Step-by-Step Instructions
If you decide not to use the given variant-caller.sh
script here are explanation of each prompt:
1. Start the Script
Run the script to initiate the setup.
2. Provide Required Inputs
You will be prompted to enter the following inputs interactively:
a. Source File Path
- Prompt:
Enter path to source file (e.g. s3://...):
- Description: Full path to the source file for input.
- Example:
s3://your-bucket/source_files_ids.txt
b. Complete Path
- Prompt:
Enter complete path (e.g. s3://...):
- Description: S3 path where final output files will be stored.
- Example:
s3://your-bucket/
c. Mosaic Project ID
- Prompt:
Enter Mosaic Project ID:
- Description: Unique identifier for the Mosaic project.
- Example:
1685
d.

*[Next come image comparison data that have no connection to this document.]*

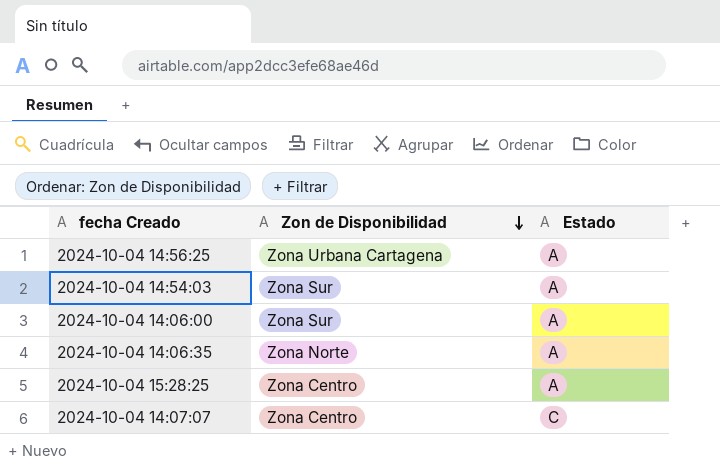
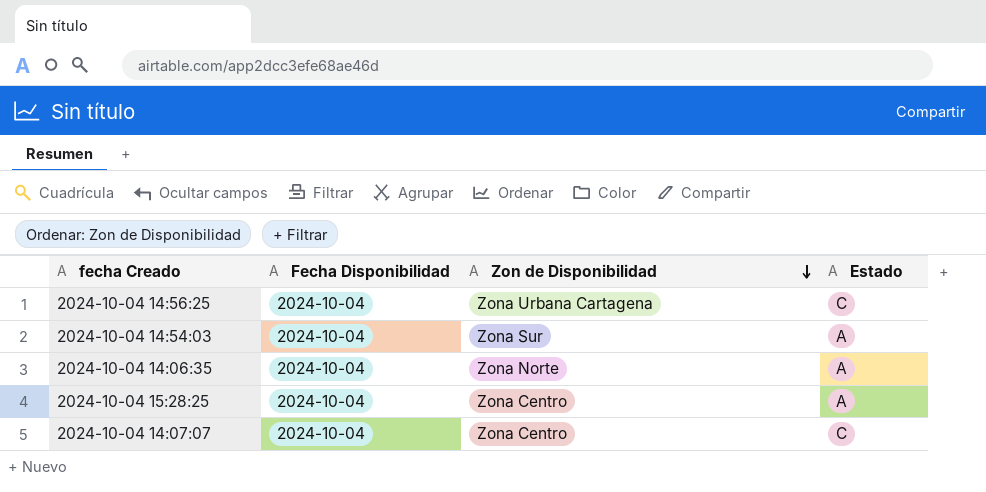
column Fecha Disponibilidad | position: none -> 2
row 2024-10-04 14:06:00: Zona Sur | A -> none
2024-10-04 14:56:25 | Estado: A -> C

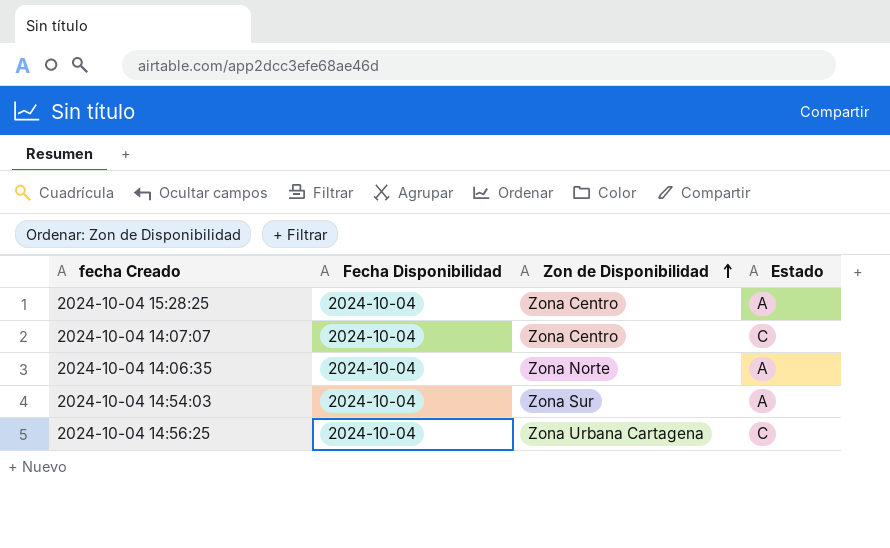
row order: Zon de Disponibilidad descending -> Zon de Disponibilidad ascending

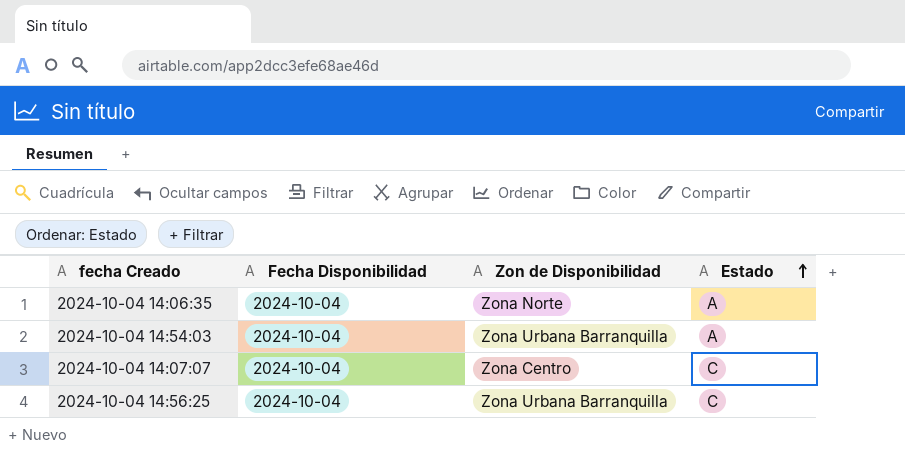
row order: Zon de Disponibilidad ascending -> Estado ascending
row 2024-10-04 15:28:25: 2024-10-04 | Zona Centro | A -> none
2024-10-04 14:54:03 | Zon de Disponibilidad: Zona Sur -> Zona Urbana Barranquilla
2024-10-04 14:56:25 | Zon de Disponibilidad: Zona Urbana Cartagena -> Zona Urbana Barranquilla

Project Name
- Prompt:
Enter Project Name:
- Description: Human-readable project name.
- Example:
M1685-Project
e. Mosaic Config Server
- Prompt:
Enter Mosaic config server:
- Description: Mosaic server configuration URL or IP.
- Example:
ucgd-mosaic
f. Reference Masked FASTA
- Prompt:
Enter reference masked FASTA path (alignment step):
- Description: Path to the masked reference FASTA for alignment.
- Example:
/common/Reference/[build]/*_MASKED.fasta
g. Reference FASTA
- Prompt:
Enter reference FASTA path (CRAM generation step):
- Description: Path to the full reference FASTA used for CRAM generation.
- Example:
/common/Reference/[build]/*_.fasta
h. Align Seed Value
- Prompt:
Enter align seed value (e.g. 19):
- Description: Align seed value for alignment step.
- Example:
19
i. PCR Library Type
- Prompt:
Enter PCR library type (e.g. pcr/nopcr):
- Description: Specify the type of PCR library.
- Example:
nopcr
j. Glnexus YAML Path
- Prompt:
Enter Glnexus YAML path (Deepvariant yaml):
- Description: Path to Glnexus configuration YAML file.
- Example:
/common/Deepvariant/
k. Region BED File
- Prompt:
Enter region BED file path:
- Description: Path to the BED file defining regions of interest.
- Example:
/common/Regions/[build]
Directory Setup
Work Directory
- Path:
/common/nextflow/$MOSAIC_PROJECT_ID
- Created and permissioned the needed EFS directory for Nextflow execution.
- Path:
Processing Directory
- Named:
[M]$MOSAIC_PROJECT_ID
- Contains the linked UCGD-Cloud codebase.
- Named:
Nextflow Command Construction
The following required parameters are assembled into a Nextflow command, but can be used to run an ad hoc process as needed:
--source_file
: Source input file path.--complete
: Path for final outputs.--mosaic_project_id
: Mosaic project identifier.--mosaic_server
: Mosaic server config file name.--project
: Project name.--reference_masked
: Masked reference FASTA.--align_seed
: Alignment seed value.--pcrLibrary
: PCR library type.--reference
: Full reference FASTA.--glnexus_yaml
: Glnexus configuration file.--regionBeds
: BED file for regions.-w
: Work directory.-profile cloud
: Execute using cloud profile.-resume
: Resume from previous runs.
Execution Confirmation
- Review the generated Nextflow command.
- Confirm execution by typing
yes
.
If confirmed:
- Logs into Docker.
- Executes the Nextflow pipeline.
- Monitors execution and reports success or failure.
If not confirmed:
- Cancels the command execution.
Important Notes
- File Validation: Ensure all paths exist and are accessible.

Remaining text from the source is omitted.